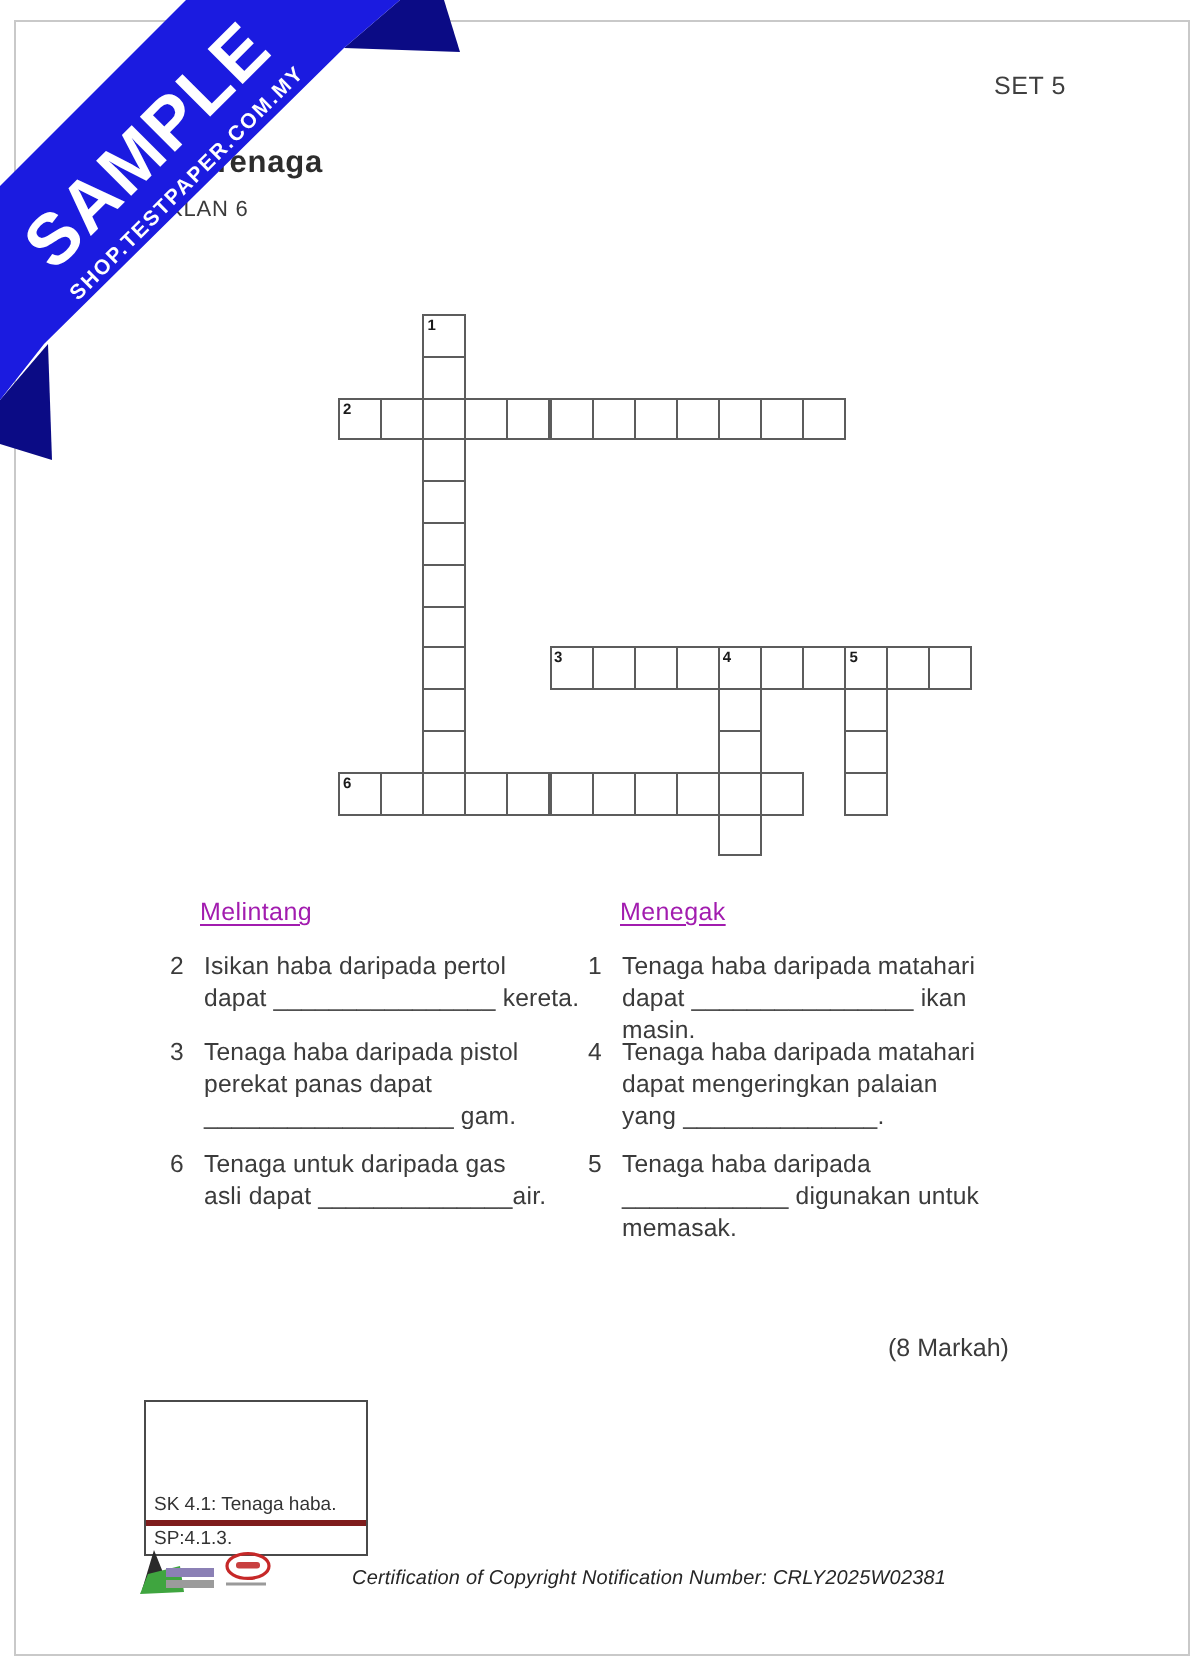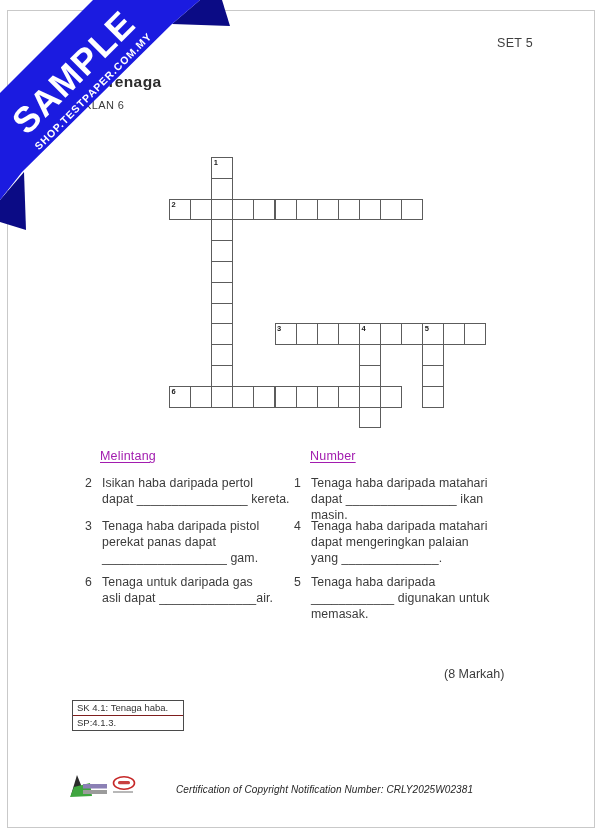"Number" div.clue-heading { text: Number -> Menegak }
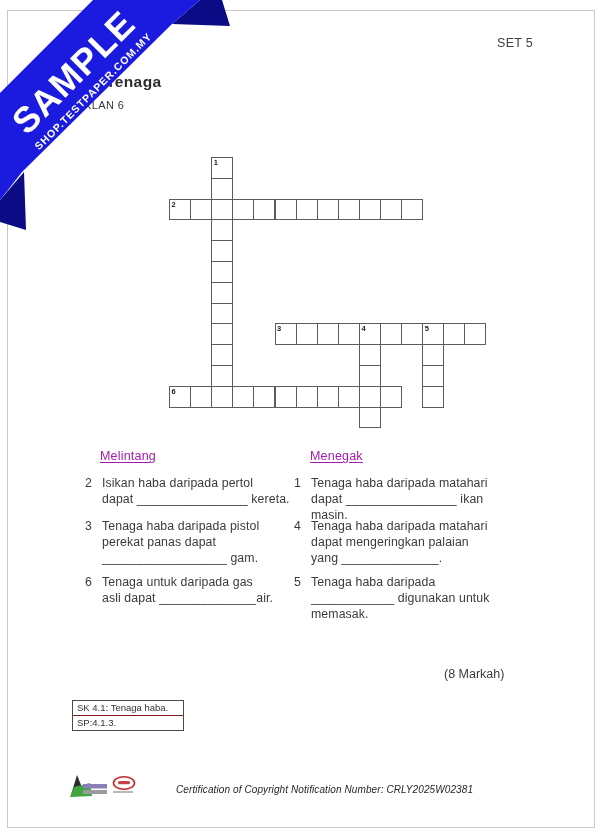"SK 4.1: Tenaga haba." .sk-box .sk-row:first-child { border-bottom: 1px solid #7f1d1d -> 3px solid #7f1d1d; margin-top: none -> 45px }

* * *

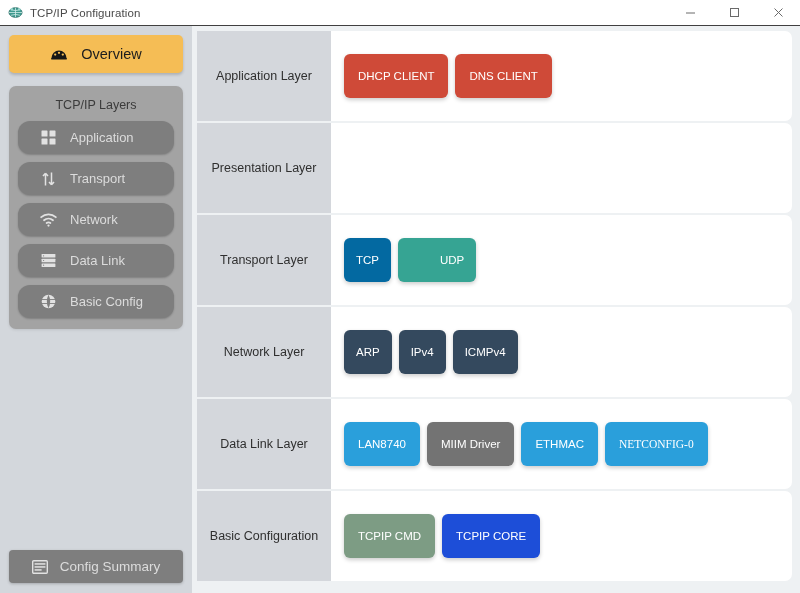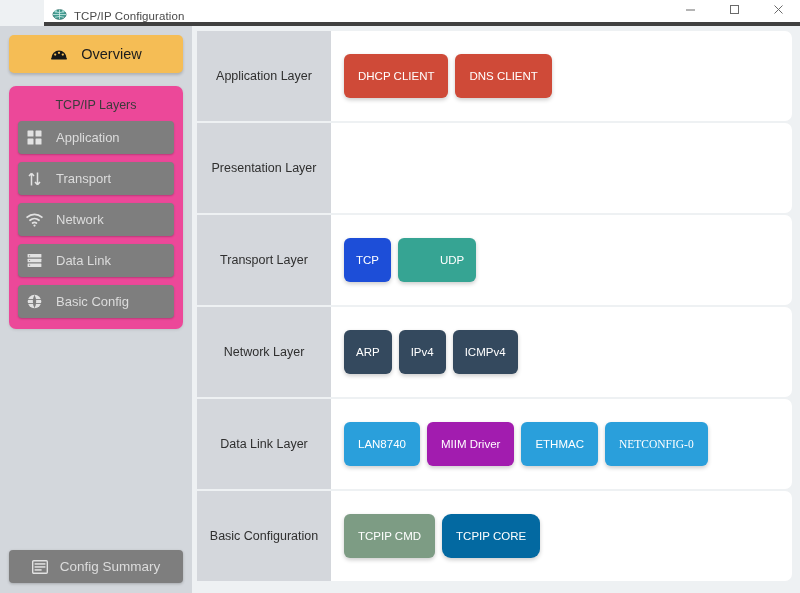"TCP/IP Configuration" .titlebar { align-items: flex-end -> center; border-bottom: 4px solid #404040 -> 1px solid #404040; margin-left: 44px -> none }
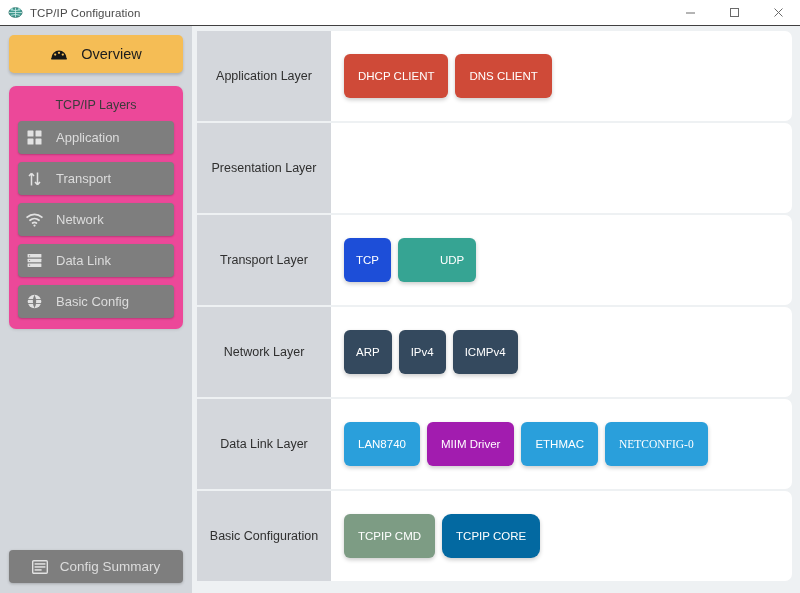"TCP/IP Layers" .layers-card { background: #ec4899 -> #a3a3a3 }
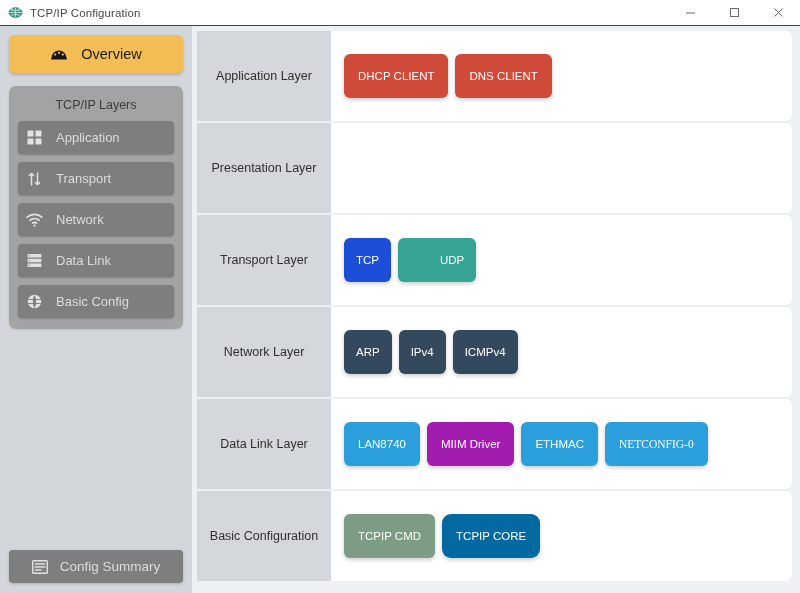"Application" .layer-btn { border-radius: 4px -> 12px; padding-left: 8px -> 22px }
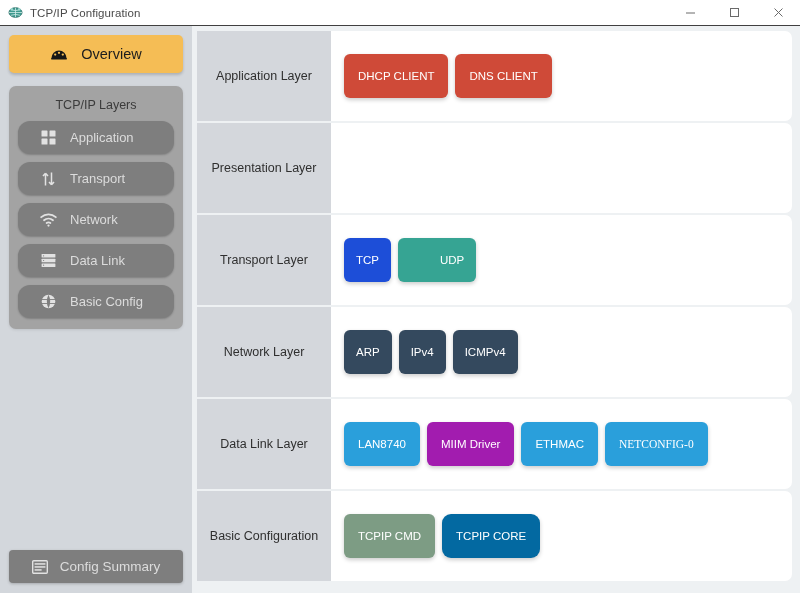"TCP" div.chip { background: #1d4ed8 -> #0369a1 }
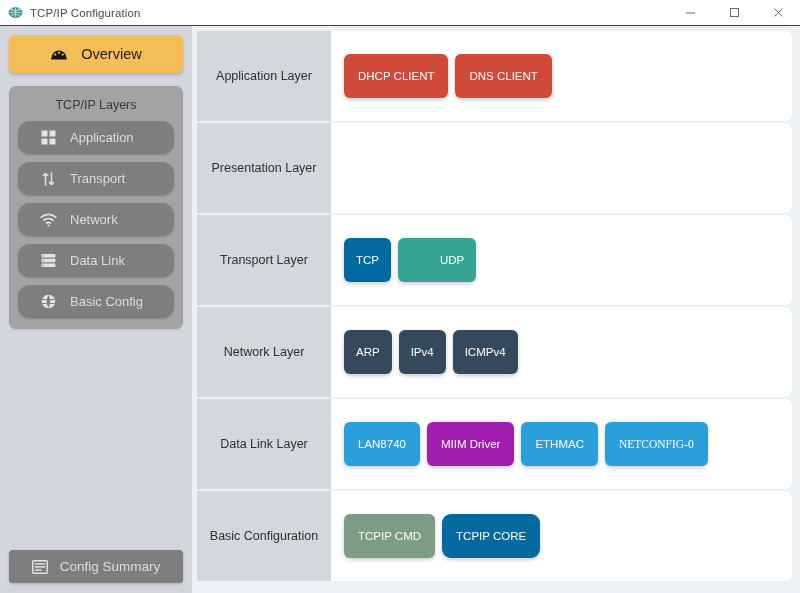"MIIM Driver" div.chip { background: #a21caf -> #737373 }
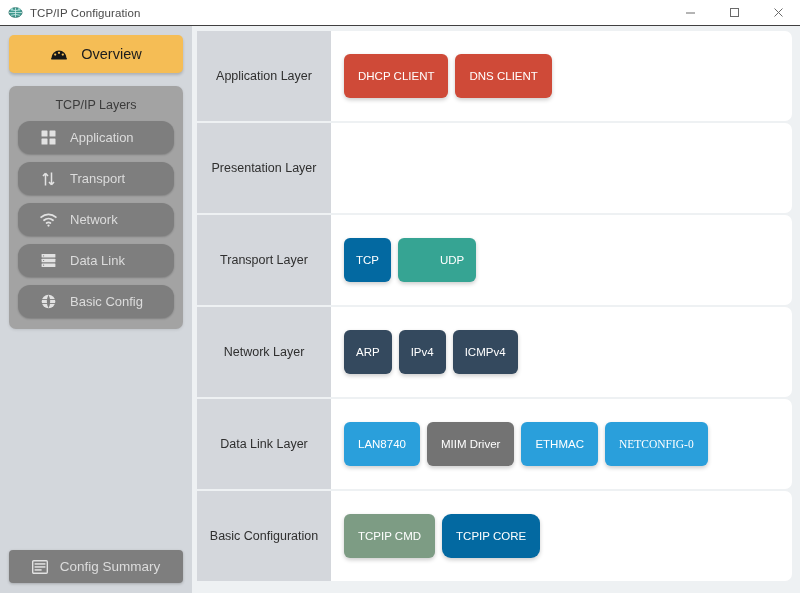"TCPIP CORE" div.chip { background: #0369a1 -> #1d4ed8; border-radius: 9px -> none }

- [Exercise prompt]
In the listing above, find the line with "background: #a21caf ->" and the line with "background: #0369a1 ->". Set down exactly those lines and everything between them, skipping pictures.

- [Solution to this exercise]
"MIIM Driver" div.chip { background: #a21caf -> #737373 }
"TCPIP CORE" div.chip { background: #0369a1 -> #1d4ed8; border-radius: 9px -> none }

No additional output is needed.